[Before-and-after change records]
▬▬▬▬▬▬

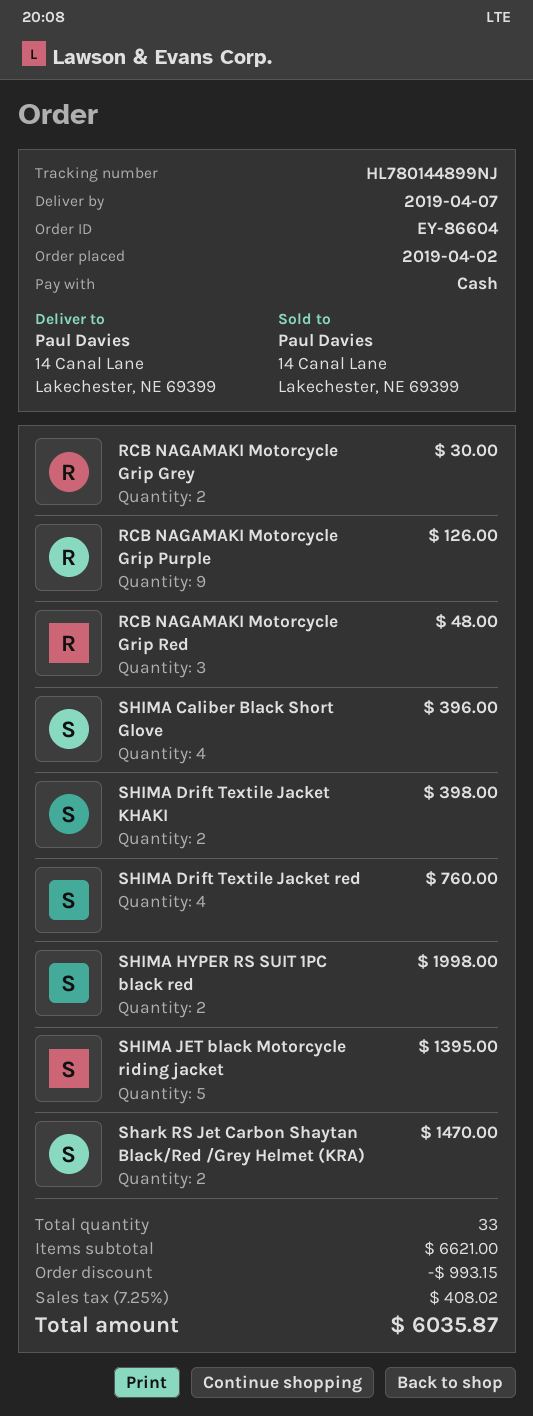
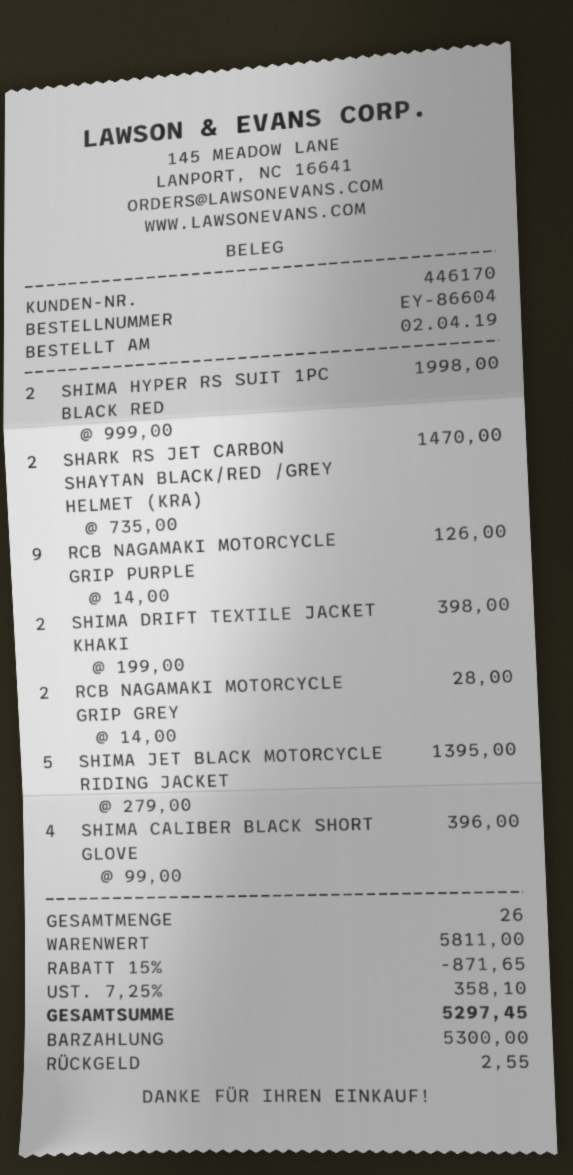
RCB NAGAMAKI Motorcycle Grip Grey: 2 for 30.00 -> 2 for 28.00
RCB NAGAMAKI Motorcycle Grip Red: 3 for 48.00 -> none
SHIMA Drift Textile Jacket red: 4 for 760.00 -> none
total quantity: 33 -> 26
subtotal: 6621.00 -> 5811.00
discount: 993.15 -> 871.65
tax: 7.25% = 408.02 -> 7.25% = 358.10
total: 6035.87 -> 5297.45

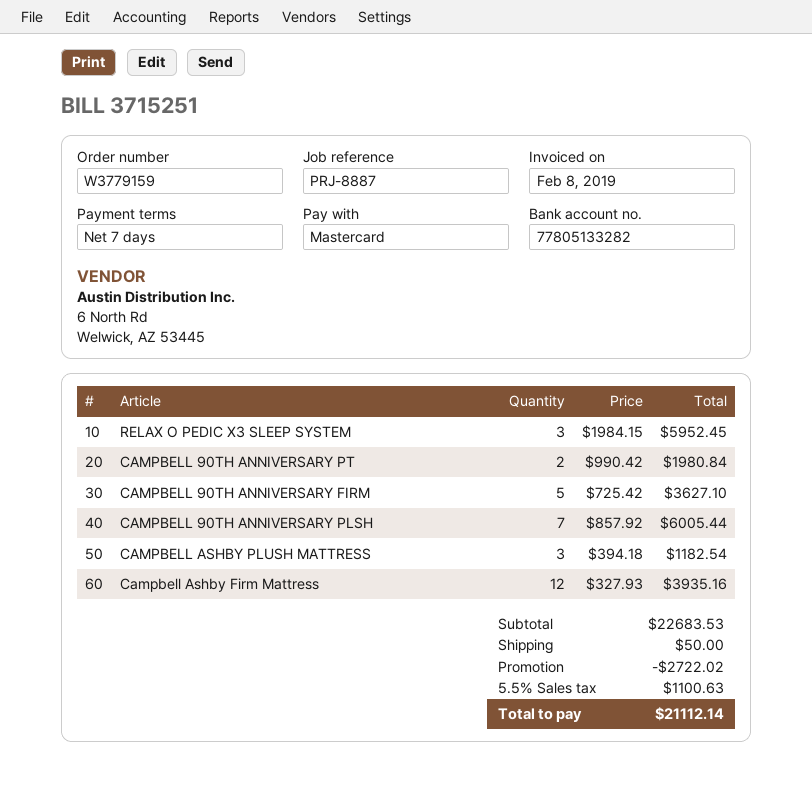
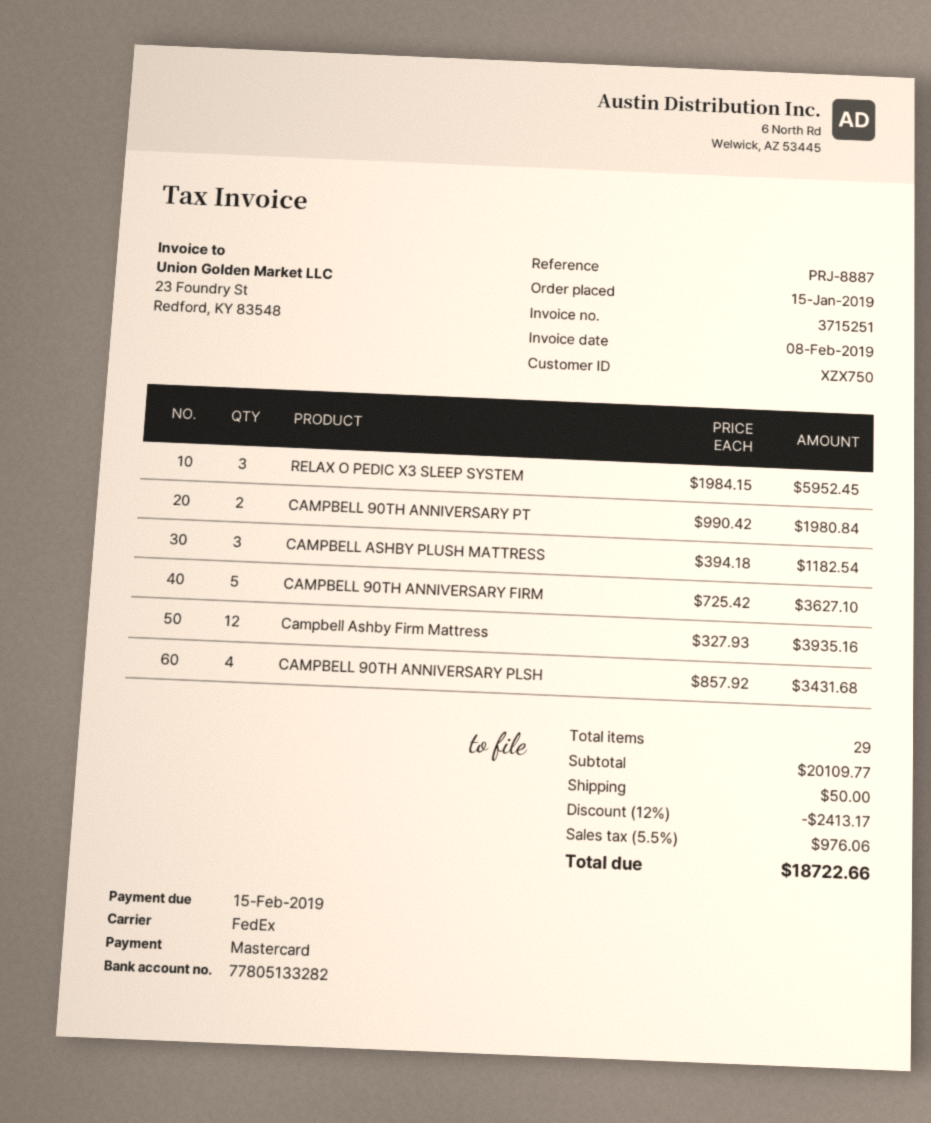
CAMPBELL 90TH ANNIVERSARY PLSH: 7 x 857.92 = 6005.44 -> 4 x 857.92 = 3431.68
subtotal: 22683.53 -> 20109.77
discount: 2722.02 -> 2413.17
tax: 5.5% = 1100.63 -> 5.5% = 976.06
total: 21112.14 -> 18722.66

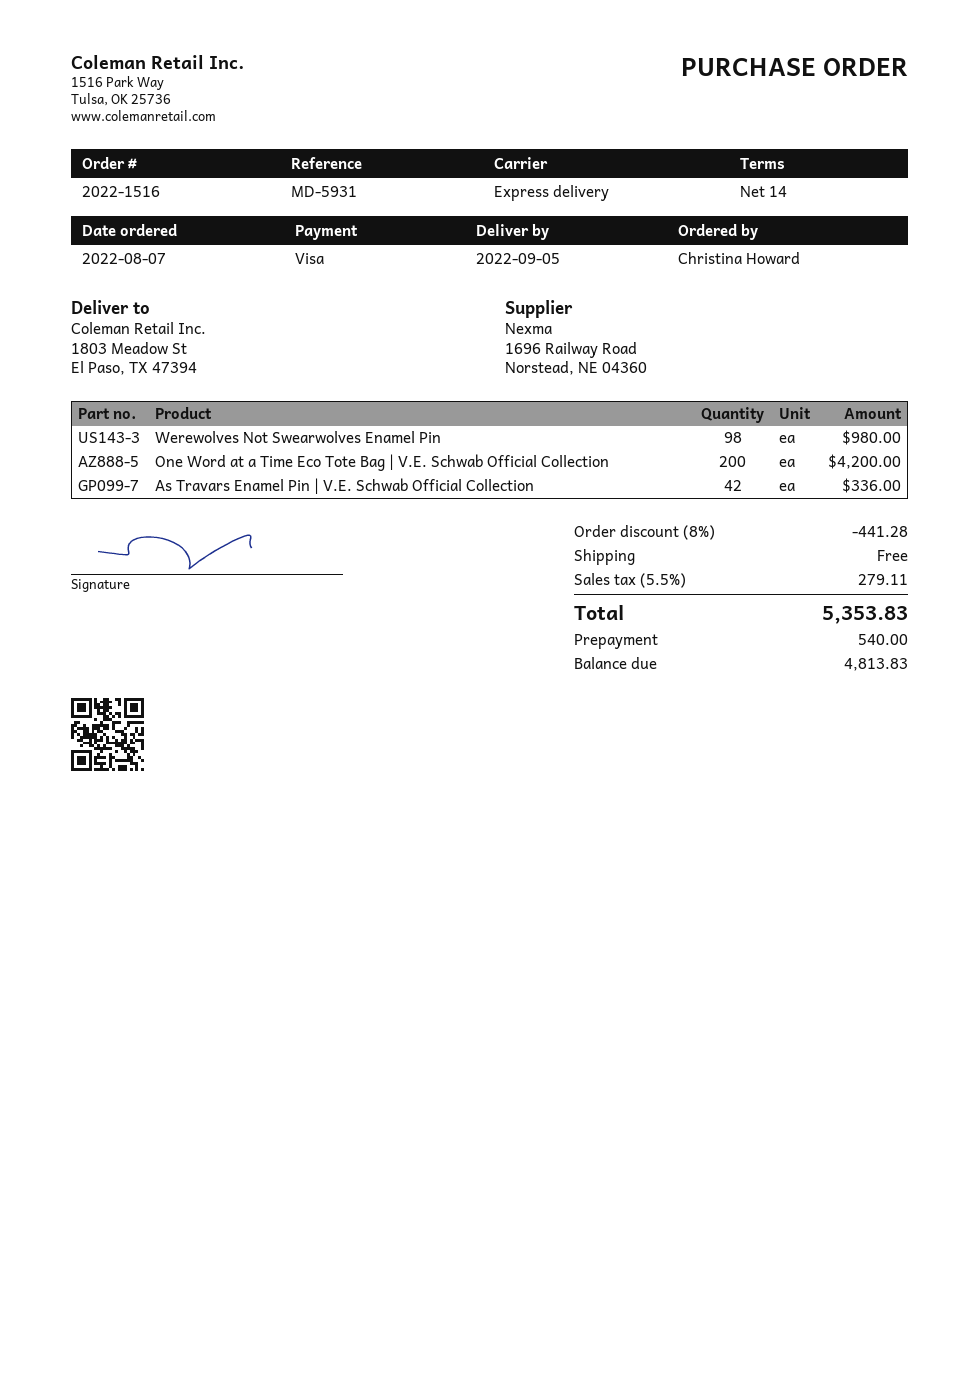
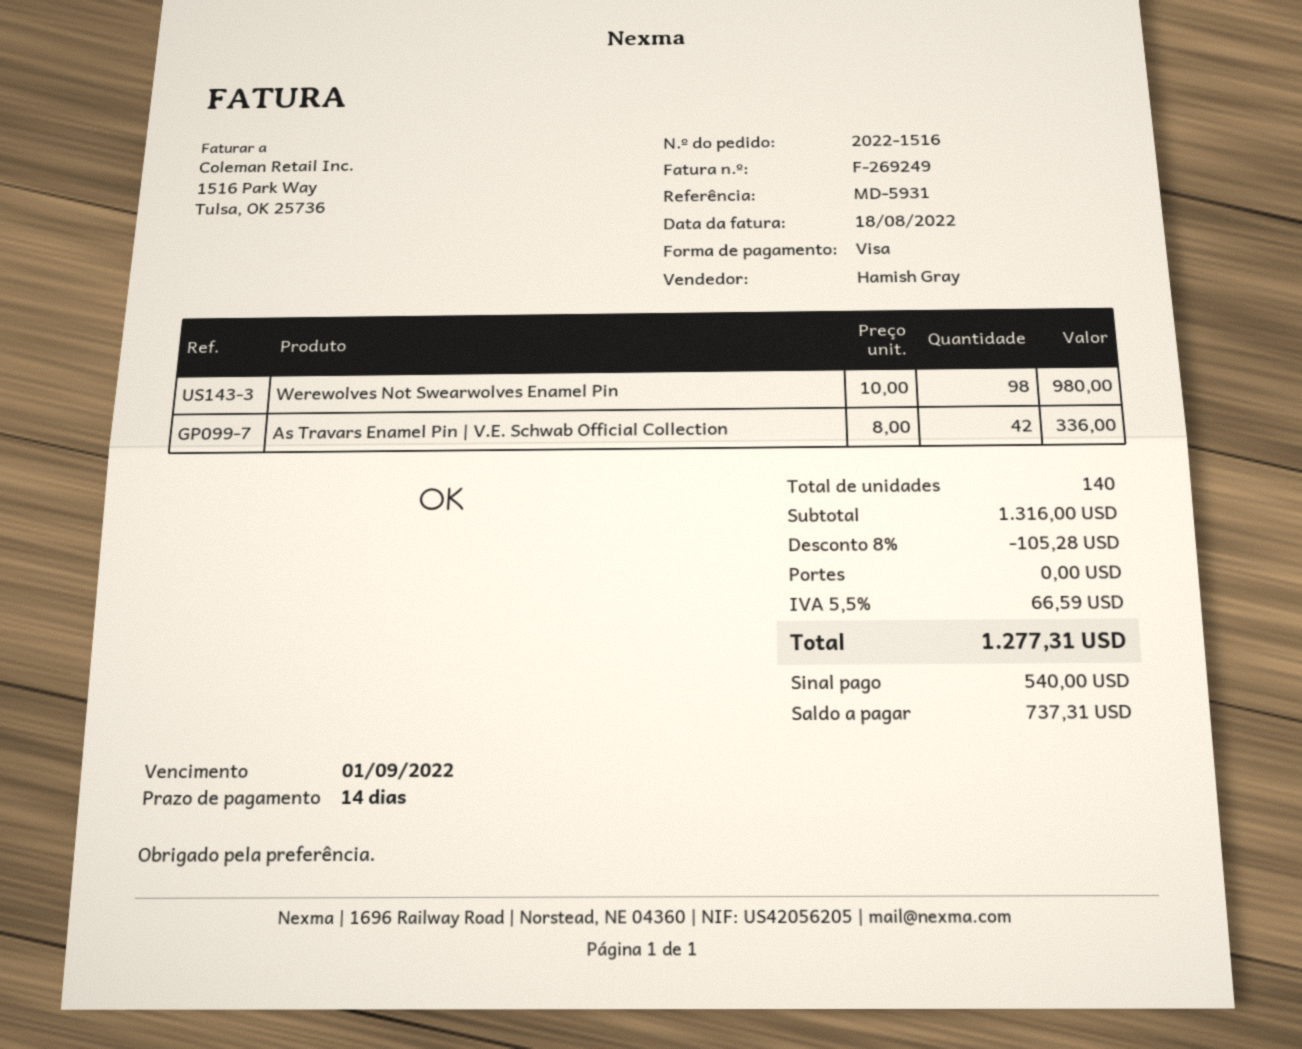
One Word at a Time Eco Tote Bag | V.E. Schwab Official Collection: 200 for 4200.00 -> none
discount: 8% = 441.28 -> 8% = 105.28
tax: 5.5% = 279.11 -> 5.5% = 66.59
total: 5353.83 -> 1277.31
balance: 4813.83 -> 737.31

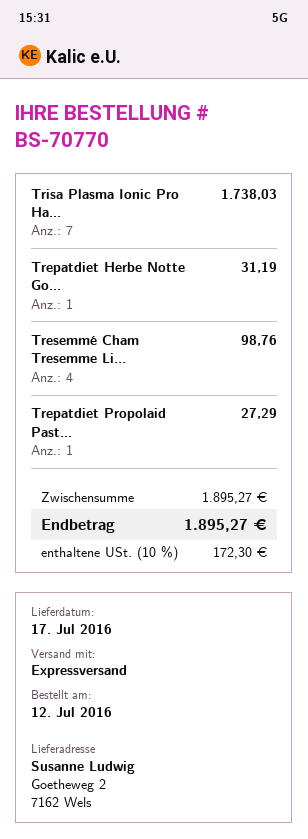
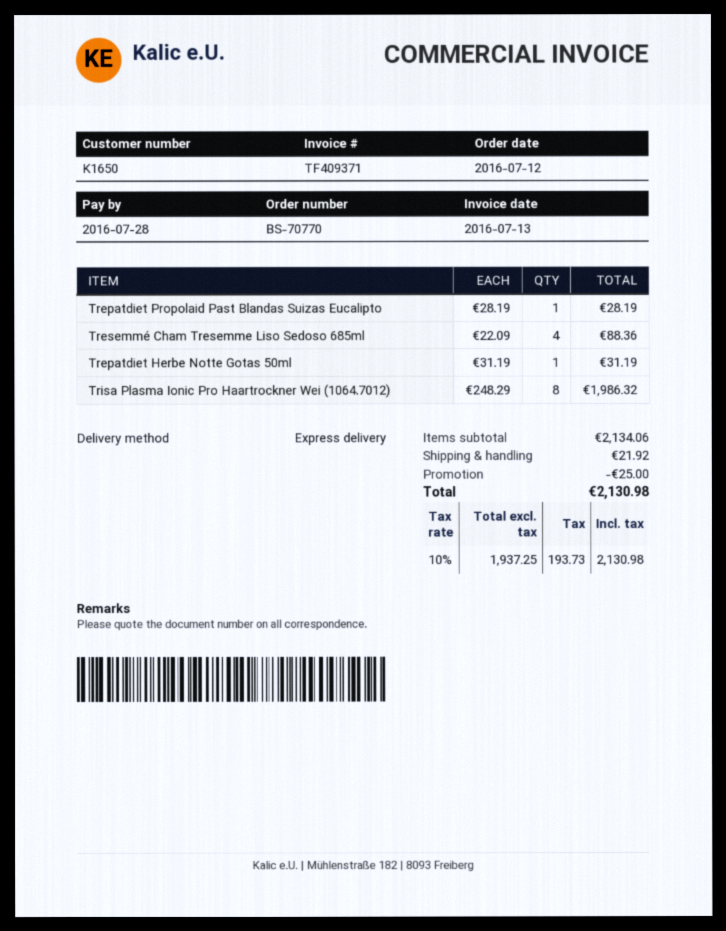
Trisa Plasma Ionic Pro Ha...: 7 for 1738.03 -> 8 for 1986.32
Tresemmé Cham Tresemme Li...: 4 for 98.76 -> 4 for 88.36
Trepatdiet Propolaid Past...: 1 for 27.29 -> 1 for 28.19
subtotal: 1895.27 -> 2134.06
discount: none -> 25.00
shipping: none -> 21.92
tax: 10% = 172.30 -> 10% = 193.73
total: 1895.27 -> 2130.98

▬▬▬▬▬▬

§ What you are asked to do
Set down exactly the lines beginning at the one that holds "shipping: none -> 21.92" and ending with the last line of the data.

§ Written answer
shipping: none -> 21.92
tax: 10% = 172.30 -> 10% = 193.73
total: 1895.27 -> 2130.98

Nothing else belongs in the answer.